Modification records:
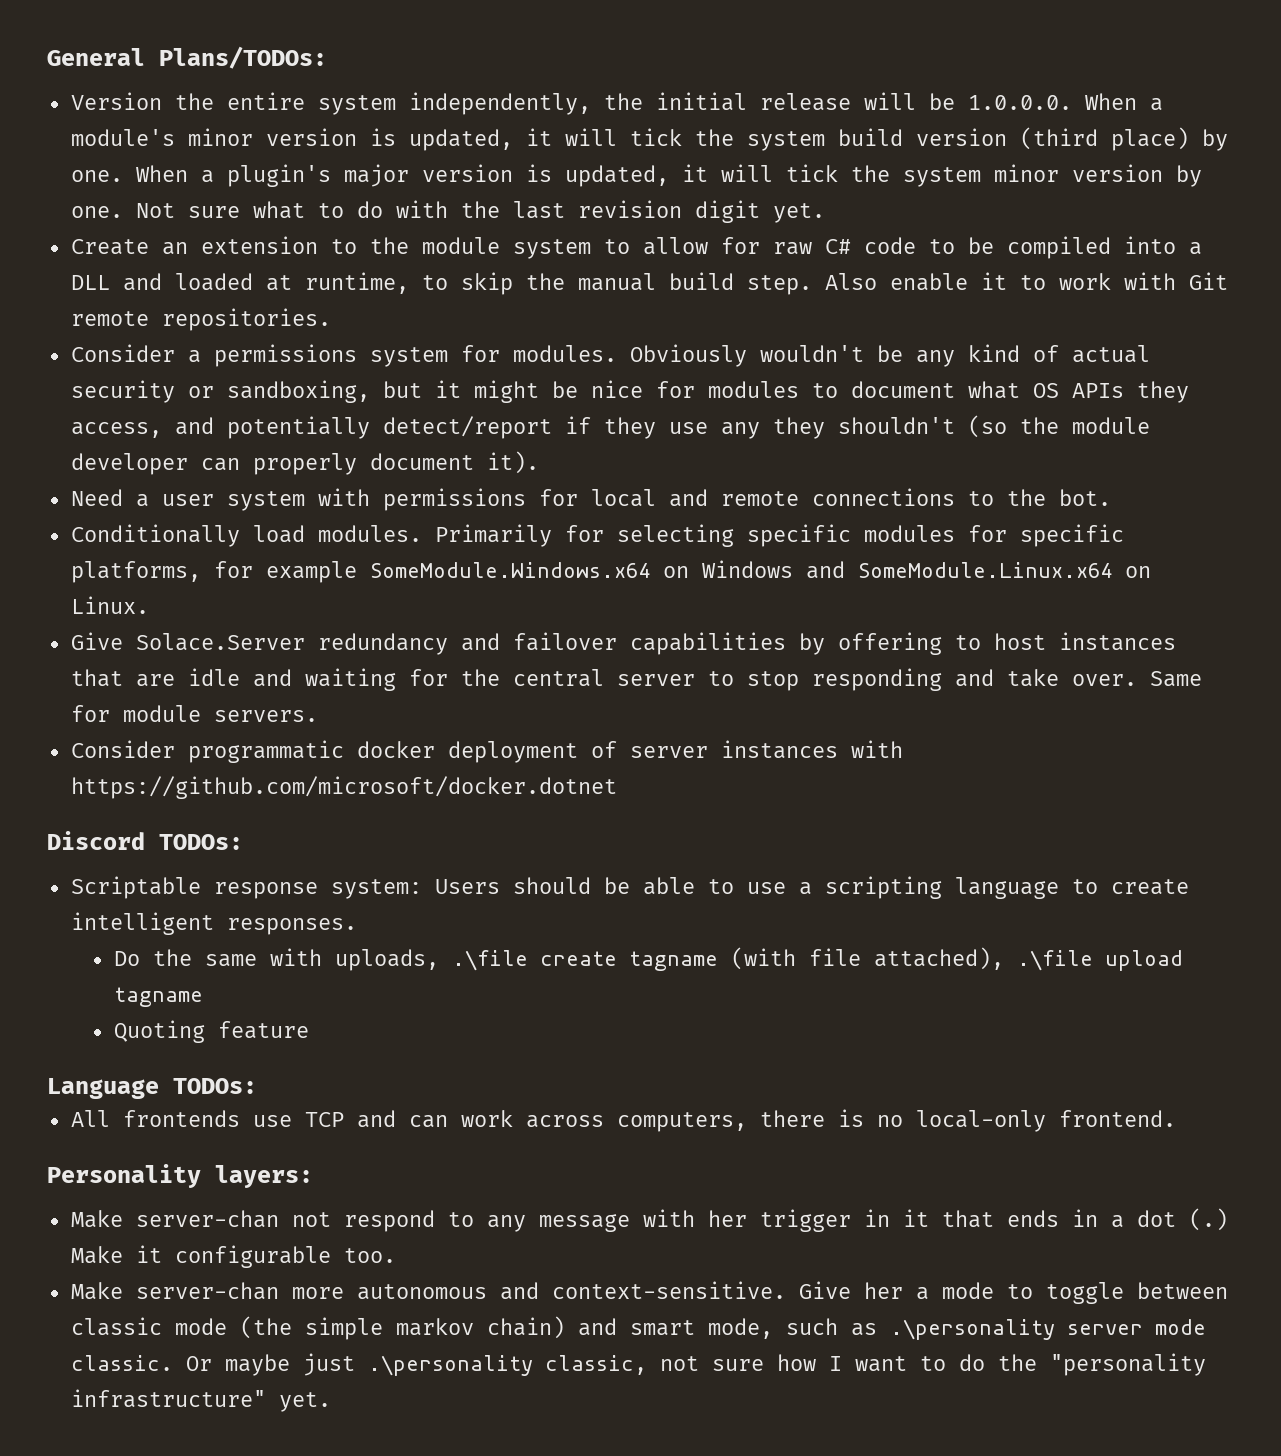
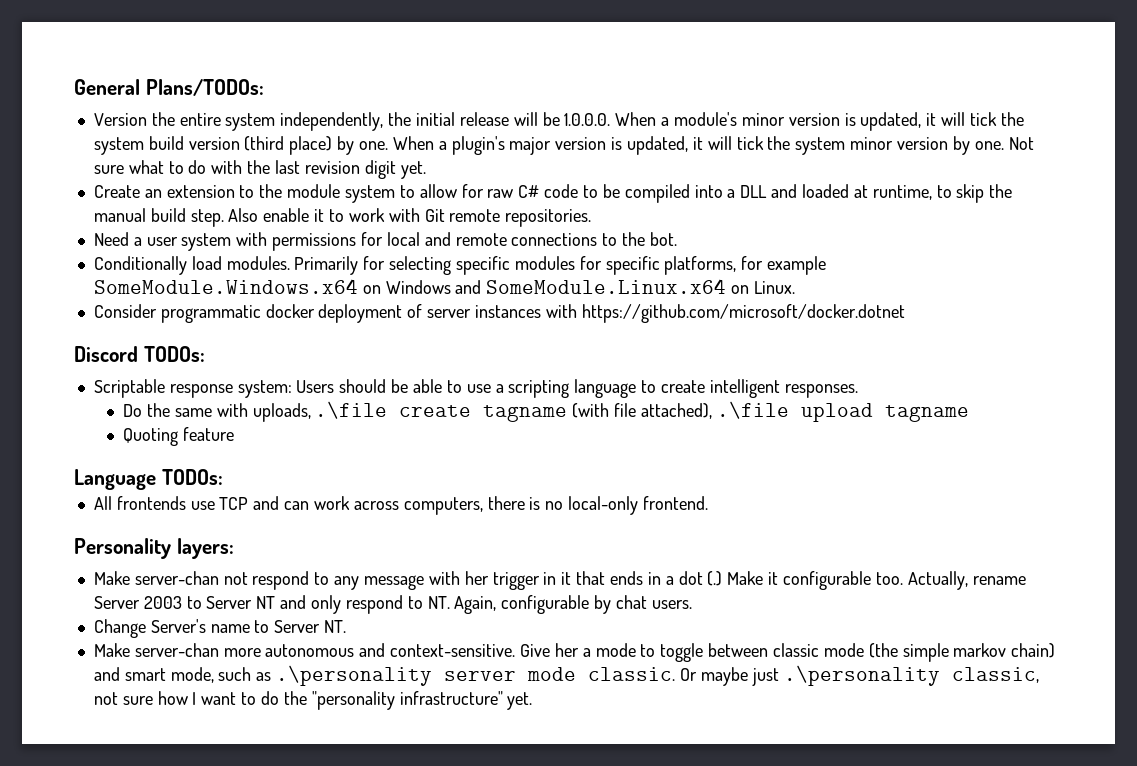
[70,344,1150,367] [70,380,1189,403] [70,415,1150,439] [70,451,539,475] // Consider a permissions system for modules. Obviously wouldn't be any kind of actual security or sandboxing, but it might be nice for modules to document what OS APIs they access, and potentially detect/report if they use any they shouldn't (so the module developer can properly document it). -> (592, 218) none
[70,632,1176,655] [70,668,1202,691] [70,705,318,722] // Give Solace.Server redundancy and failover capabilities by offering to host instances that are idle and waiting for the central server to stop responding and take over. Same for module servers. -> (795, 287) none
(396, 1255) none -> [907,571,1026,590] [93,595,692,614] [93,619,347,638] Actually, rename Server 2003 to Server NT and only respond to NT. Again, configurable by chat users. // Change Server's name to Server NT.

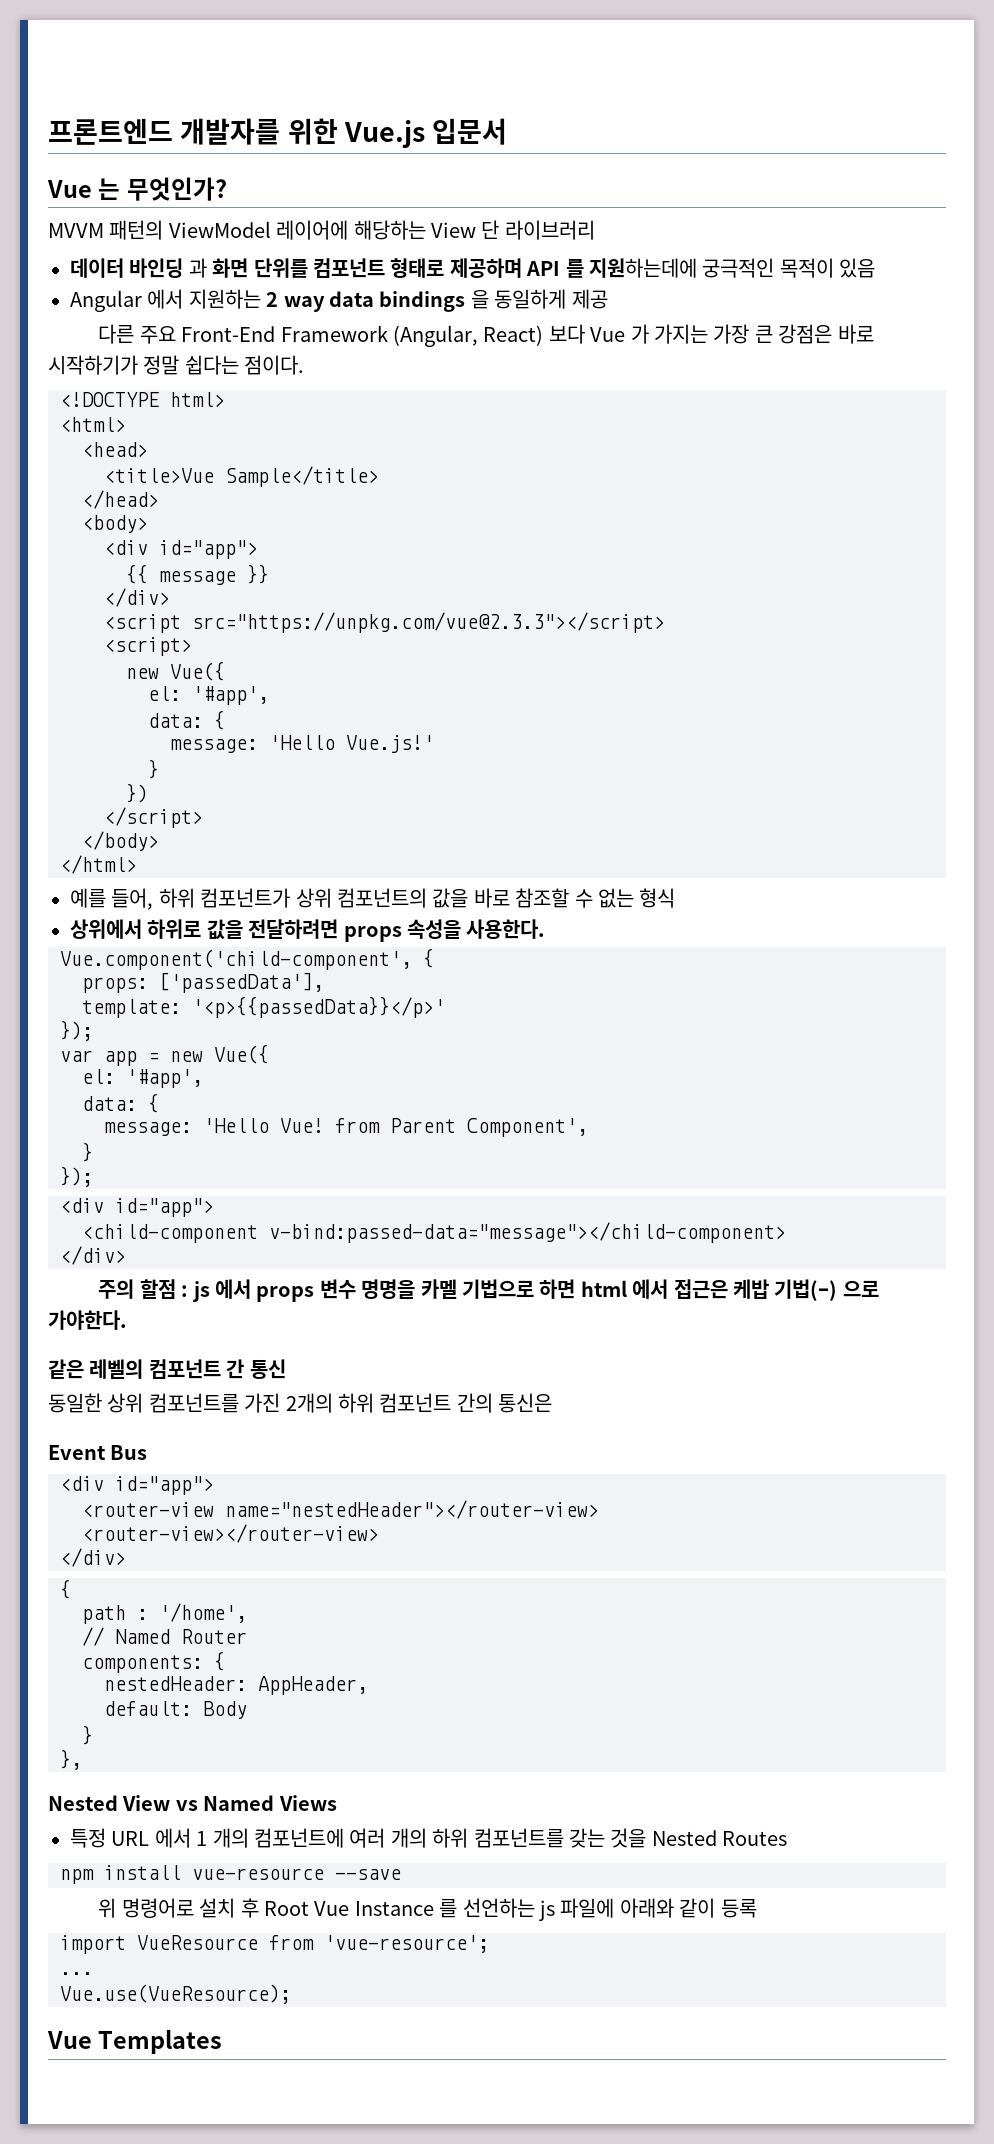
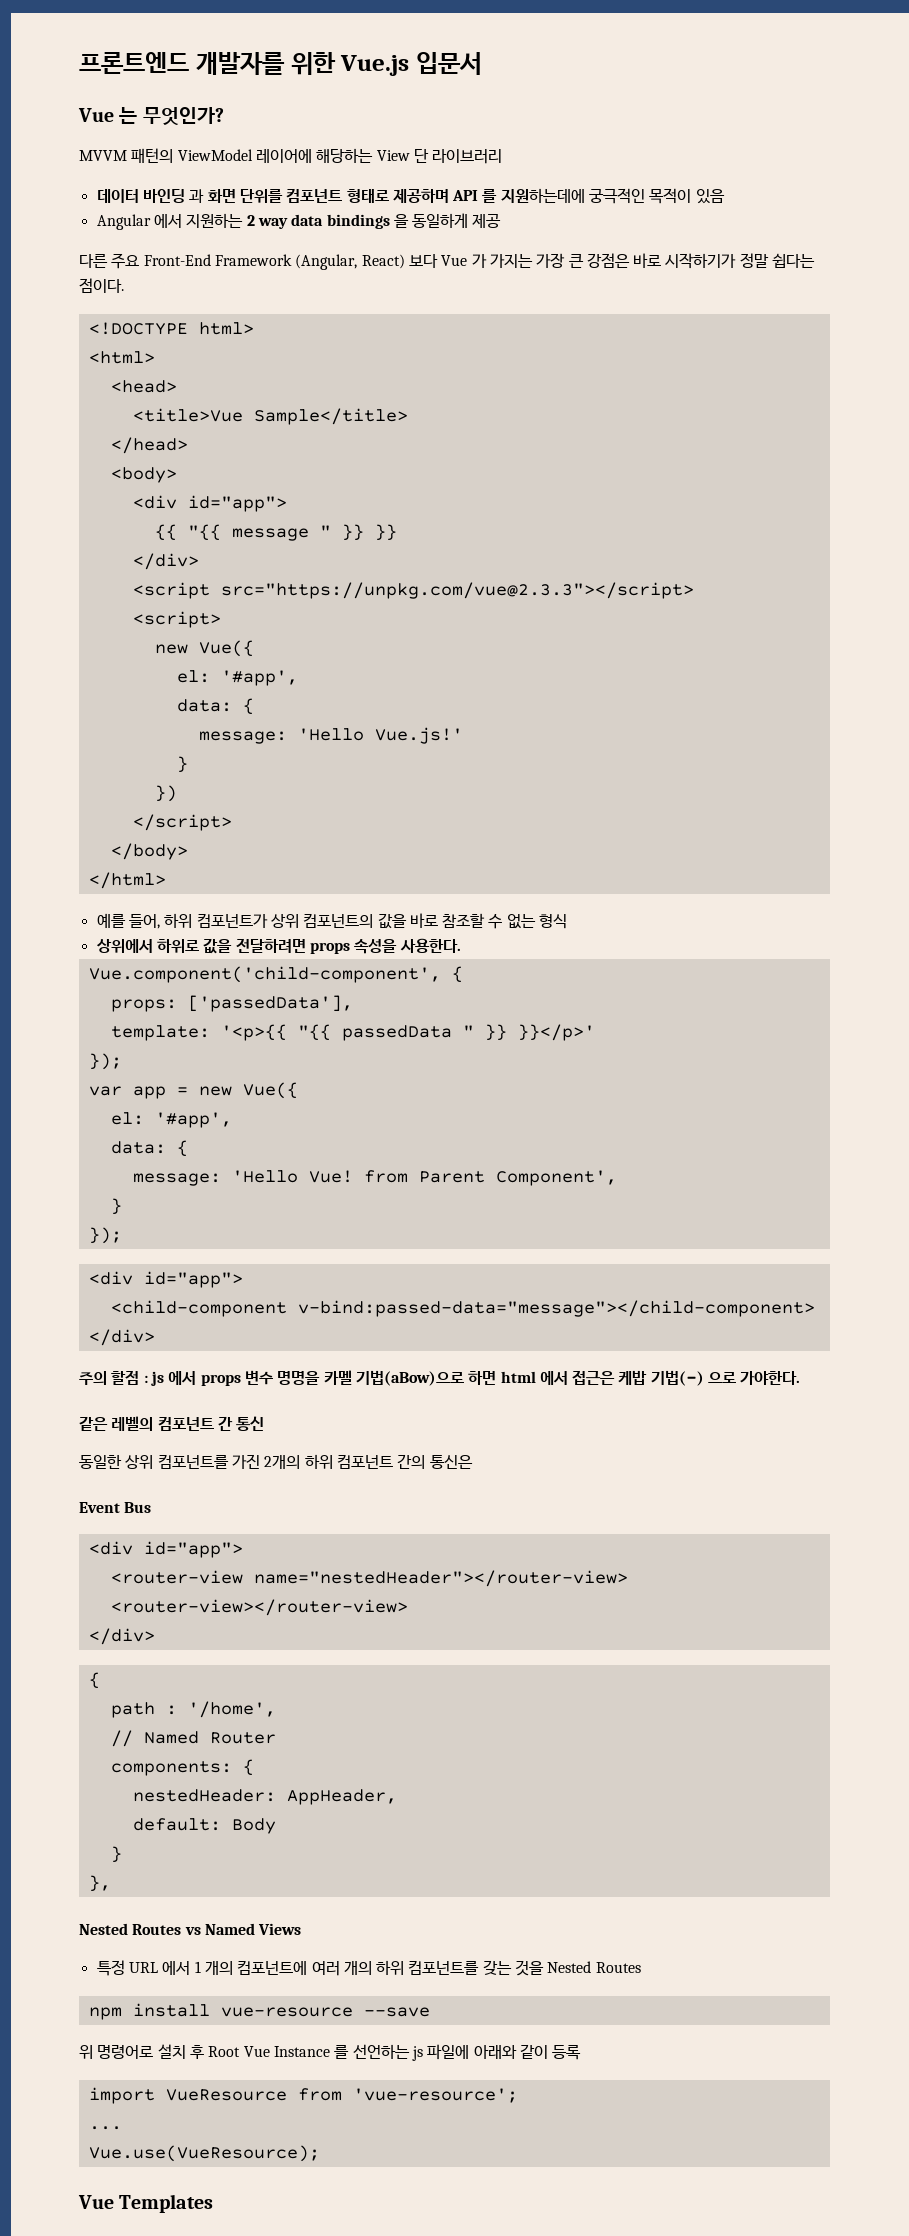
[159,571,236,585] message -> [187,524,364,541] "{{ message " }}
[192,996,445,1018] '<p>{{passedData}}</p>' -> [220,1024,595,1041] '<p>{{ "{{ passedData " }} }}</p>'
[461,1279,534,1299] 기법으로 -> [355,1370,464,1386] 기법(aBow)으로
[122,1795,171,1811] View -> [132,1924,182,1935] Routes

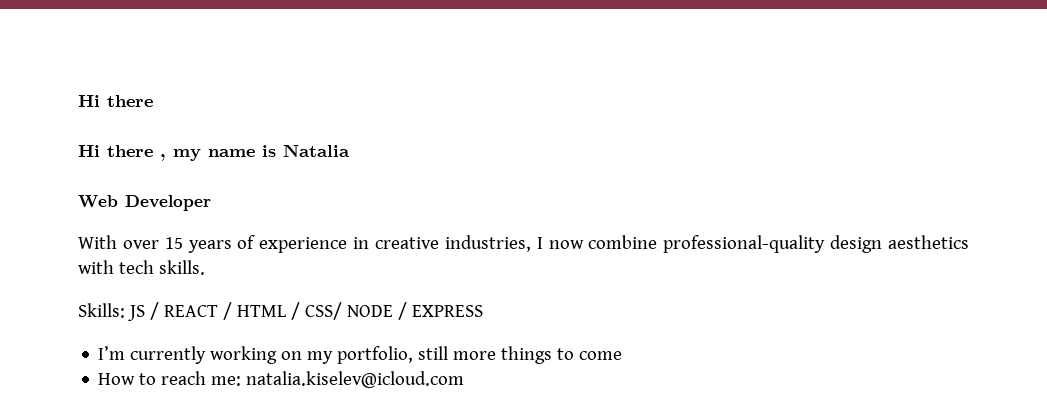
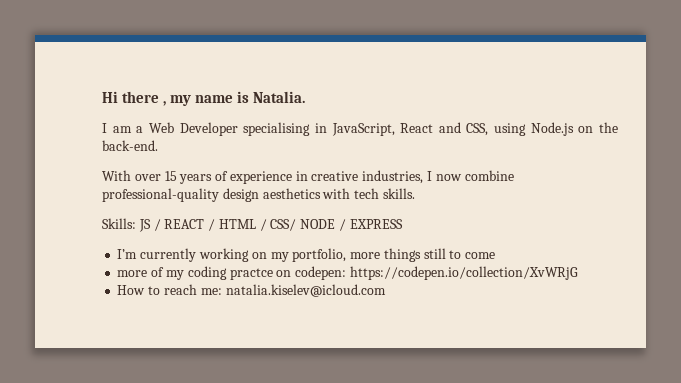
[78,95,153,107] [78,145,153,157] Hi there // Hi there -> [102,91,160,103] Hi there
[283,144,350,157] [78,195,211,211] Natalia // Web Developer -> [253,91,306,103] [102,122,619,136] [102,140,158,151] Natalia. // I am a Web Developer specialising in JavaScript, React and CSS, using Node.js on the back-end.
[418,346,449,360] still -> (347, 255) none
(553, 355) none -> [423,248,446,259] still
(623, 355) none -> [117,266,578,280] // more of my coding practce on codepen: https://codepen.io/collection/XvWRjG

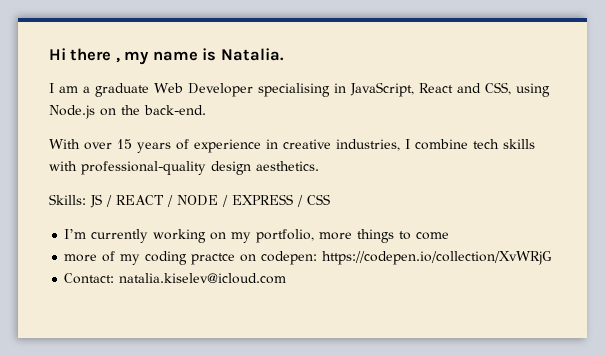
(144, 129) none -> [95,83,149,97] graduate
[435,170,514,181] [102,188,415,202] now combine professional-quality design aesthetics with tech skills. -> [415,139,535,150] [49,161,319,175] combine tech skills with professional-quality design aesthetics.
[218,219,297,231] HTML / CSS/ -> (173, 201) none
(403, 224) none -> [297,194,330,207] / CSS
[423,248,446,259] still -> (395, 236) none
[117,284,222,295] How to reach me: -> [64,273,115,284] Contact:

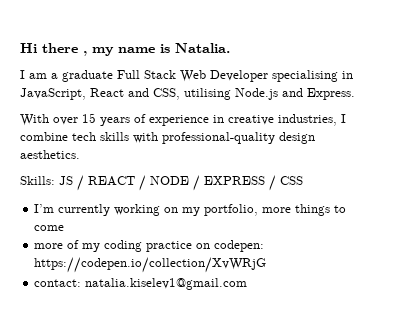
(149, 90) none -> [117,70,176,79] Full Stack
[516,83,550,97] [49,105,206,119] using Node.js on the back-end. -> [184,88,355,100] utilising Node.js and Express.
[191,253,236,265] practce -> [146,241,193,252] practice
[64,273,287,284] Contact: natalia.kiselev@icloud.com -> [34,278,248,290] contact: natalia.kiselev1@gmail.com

# What you need to do
From the records above, copy only the lines running from the line holding "[122,1795,171,1811] View ->" through the line holding "[423,248,446,259] still -> (395, 236) none", with no pictures.

# Answer to the problem
[122,1795,171,1811] View -> [132,1924,182,1935] Routes

[78,95,153,107] [78,145,153,157] Hi there // Hi there -> [102,91,160,103] Hi there
[283,144,350,157] [78,195,211,211] Natalia // Web Developer -> [253,91,306,103] [102,122,619,136] [102,140,158,151] Natalia. // I am a Web Developer specialising in JavaScript, React and CSS, using Node.js on the back-end.
[418,346,449,360] still -> (347, 255) none
(553, 355) none -> [423,248,446,259] still
(623, 355) none -> [117,266,578,280] // more of my coding practce on codepen: https://codepen.io/collection/XvWRjG

(144, 129) none -> [95,83,149,97] graduate
[435,170,514,181] [102,188,415,202] now combine professional-quality design aesthetics with tech skills. -> [415,139,535,150] [49,161,319,175] combine tech skills with professional-quality design aesthetics.
[218,219,297,231] HTML / CSS/ -> (173, 201) none
(403, 224) none -> [297,194,330,207] / CSS
[423,248,446,259] still -> (395, 236) none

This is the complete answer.